THE DATA below:

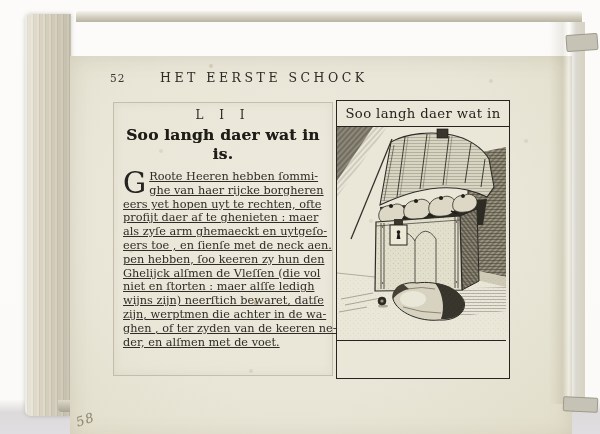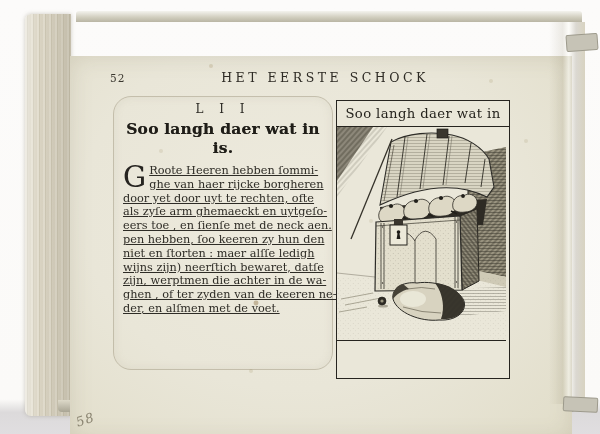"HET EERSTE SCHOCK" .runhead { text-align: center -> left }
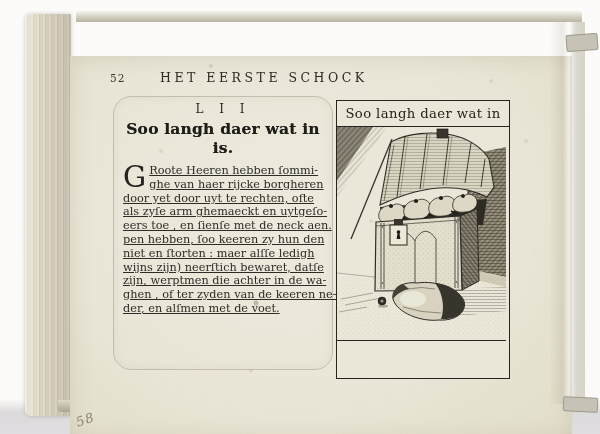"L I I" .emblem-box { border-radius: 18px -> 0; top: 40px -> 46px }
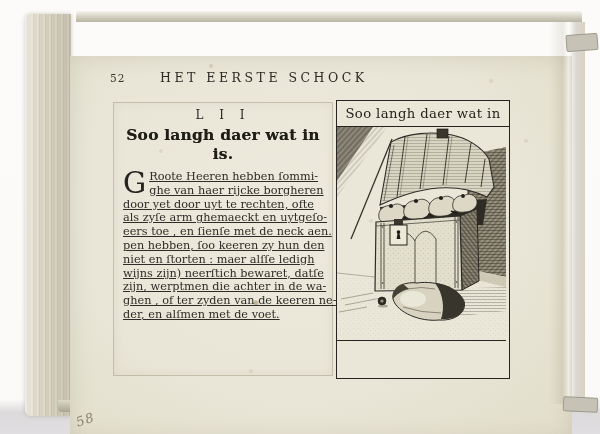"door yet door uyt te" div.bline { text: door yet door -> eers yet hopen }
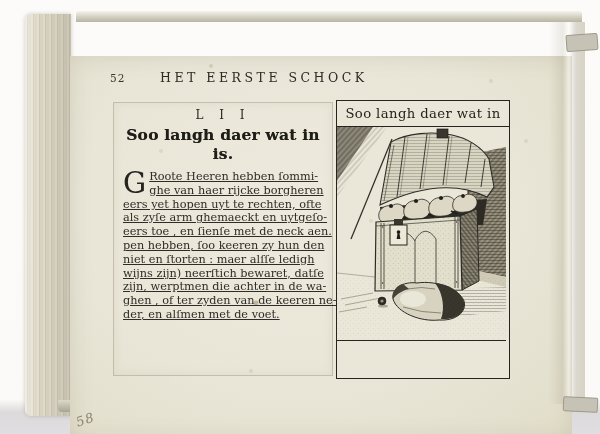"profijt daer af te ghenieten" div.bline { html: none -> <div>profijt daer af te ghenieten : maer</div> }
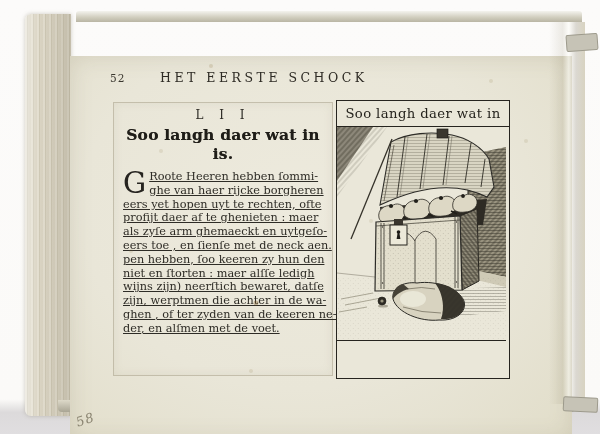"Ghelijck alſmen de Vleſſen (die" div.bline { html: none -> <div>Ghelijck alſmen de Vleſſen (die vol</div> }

End of THE DATA.

Restate the lines of the records exactly, starting at the first and stopping after the line with "none -> <div>profijt". Leave out any picture.

"HET EERSTE SCHOCK" .runhead { text-align: center -> left }
"L I I" .emblem-box { border-radius: 18px -> 0; top: 40px -> 46px }
"door yet door uyt te" div.bline { text: door yet door -> eers yet hopen }
"profijt daer af te ghenieten" div.bline { html: none -> <div>profijt daer af te ghenieten : maer</div> }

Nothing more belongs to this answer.